The family continued to talk about Omar, saying that he had a sheep which had recently had a lamb. The family had decided to not sacrifice the sheep or the lamb for Eid Al-Adha, but to keep them both in remembrance of Omar.

The family talked about the relationship of the father with Omar. The father has been in an Israeli prison for the last 9-10 months and he still does not know that Omar has been killed, murdered by the Israeli occupation force army. His health is suffering and the family is concerned about how the news might affect him. The father used to say that Omar was his right arm and in his letters to the family he would mention how much he depended on him. The family also mentioned that the father had told Omar to write a letter expressing how he felt. Omar asked him to whom he should write the letter and the father told him to write it to a good friend. Omar said the children are my friends. The family remembered that Omar would call a 10 month-old child his son and one of Omar’s younger brothers would call him “Ba”, another Arabic name for father.

Ramzi was at home before the incident, when a friend called by and asked him to go to help repair his bicycle. He joined a group of young people who were sitting on a fence at the side of the road just in front of his house, chatting. A few minutes later the Israeli drone fired a missile. People in the neighborhood had observed the drone flying west, away from the area, and thought it was safe. But then the drone returned. Ramzi’s mother said she heard a loud explosion and ran out of the house to see what had happened. She saw the bodies of the teenagers not realizing that one of them was her son. She went back into her house to get some blankets to cover the bodies as the ambulance hadn’t arrived yet. Ramzi’s brother was on the scene. She asked him if Ramzi was one of the people killed and he told her that he was. It was a huge shock. She later commented that she raised her son for nineteen years only for the Israeli army to steal his future.

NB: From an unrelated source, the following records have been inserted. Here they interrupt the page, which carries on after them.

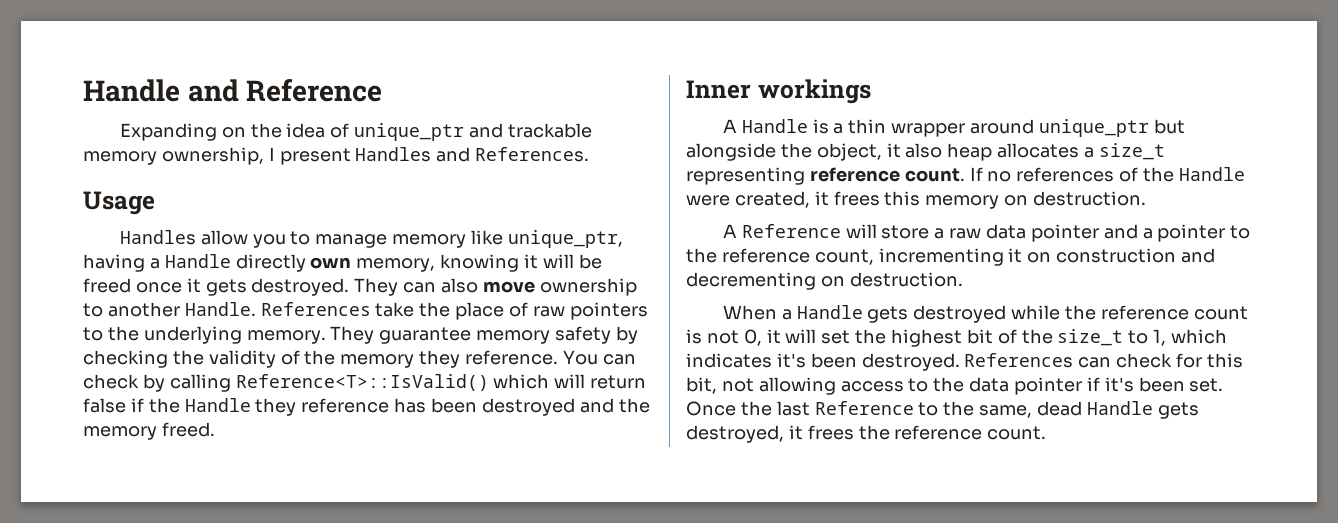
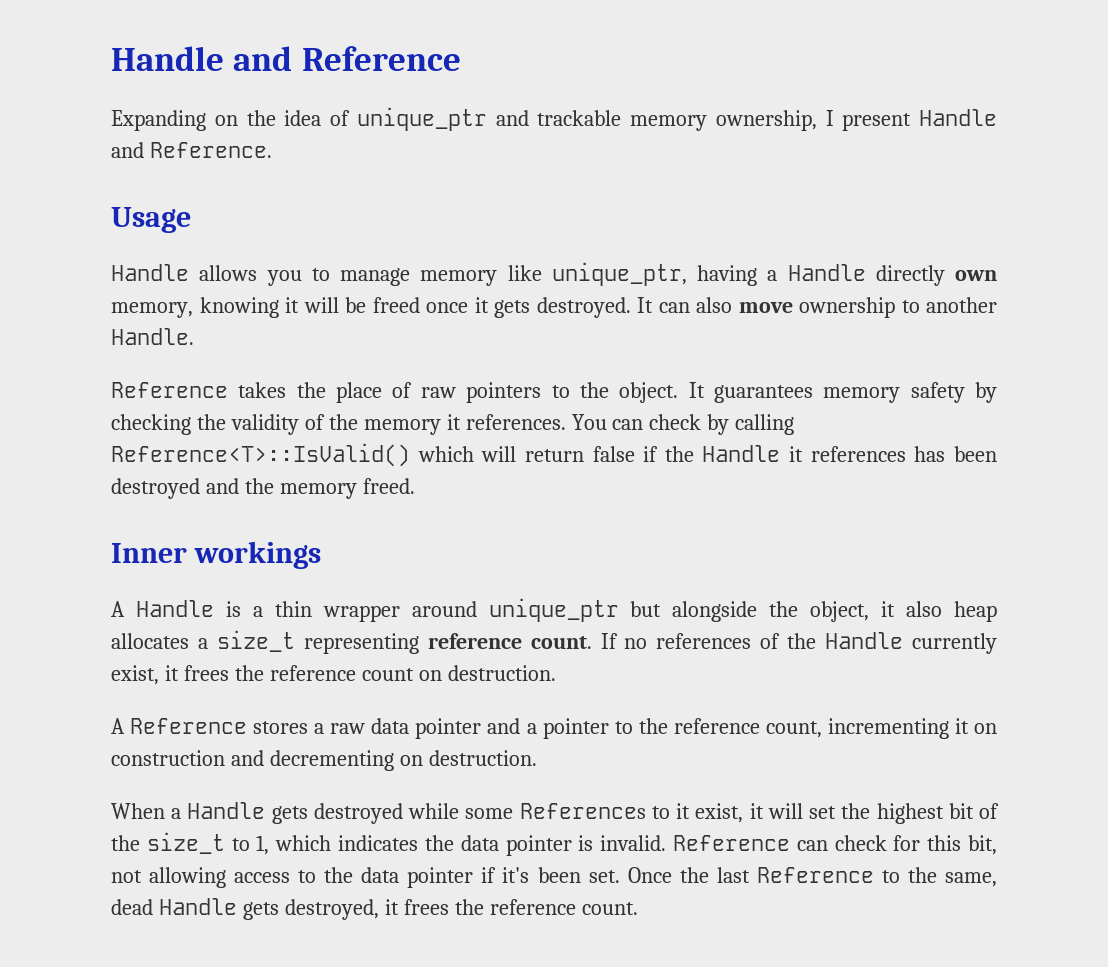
- Expanding on the idea of unique_ptr and trackable memory ownership, I present Handles and References.
+ Expanding on the idea of unique_ptr and trackable memory ownership, I present Handle and Reference.
- Handles allow you to manage memory like unique_ptr, having a Handle directly own memory, knowing it will be freed once it gets destroyed.
+ Handle allows you to manage memory like unique_ptr, having a Handle directly own memory, knowing it will be freed once it gets destroyed.
- They can also move ownership to another Handle. References take the place of raw pointers to the underlying memory. They guarantee memory safety by checking the validity of the memory they reference.
+ It can also move ownership to another Handle.
+ Reference takes the place of raw pointers to the object. It guarantees memory safety by checking the validity of the memory it references.
- You can check by calling Reference<T>::IsValid() which will return false if the Handle they reference has been destroyed and the memory freed.
+ You can check by calling Reference<T>::IsValid() which will return false if the Handle it references has been destroyed and the memory freed.
- If no references of the Handle were created, it frees this memory on destruction.
+ If no references of the Handle currently exist, it frees the reference count on destruction.
- A Reference will store a raw data pointer and a pointer to the reference count, incrementing it on construction and decrementing on destruction.
+ A Reference stores a raw data pointer and a pointer to the reference count, incrementing it on construction and decrementing on destruction.
- When a Handle gets destroyed while the reference count is not 0, it will set the highest bit of the size_t to 1, which indicates it's been destroyed. References can check for this bit, not allowing access to the data pointer if it's been set.
+ When a Handle gets destroyed while some References to it exist, it will set the highest bit of the size_t to 1, which indicates the data pointer is invalid. Reference can check for this bit, not allowing access to the data pointer if it's been set.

The families of Omar and Ramzi are still in shock over the sudden loses of their beloved sons, brothers, cousins and uncles. Unarmed children standing in a field after one explosion hit the area, torn to smithereens by a second murderous missile. These families will have a gaping hole of loss for the rest of their lives. It was a genocidal attack that killed also the future generations of these two man-children. The loss of life reverberates throughout the world – this genocide of Palestinians can be stopped, it must be stopped, the only question is when?!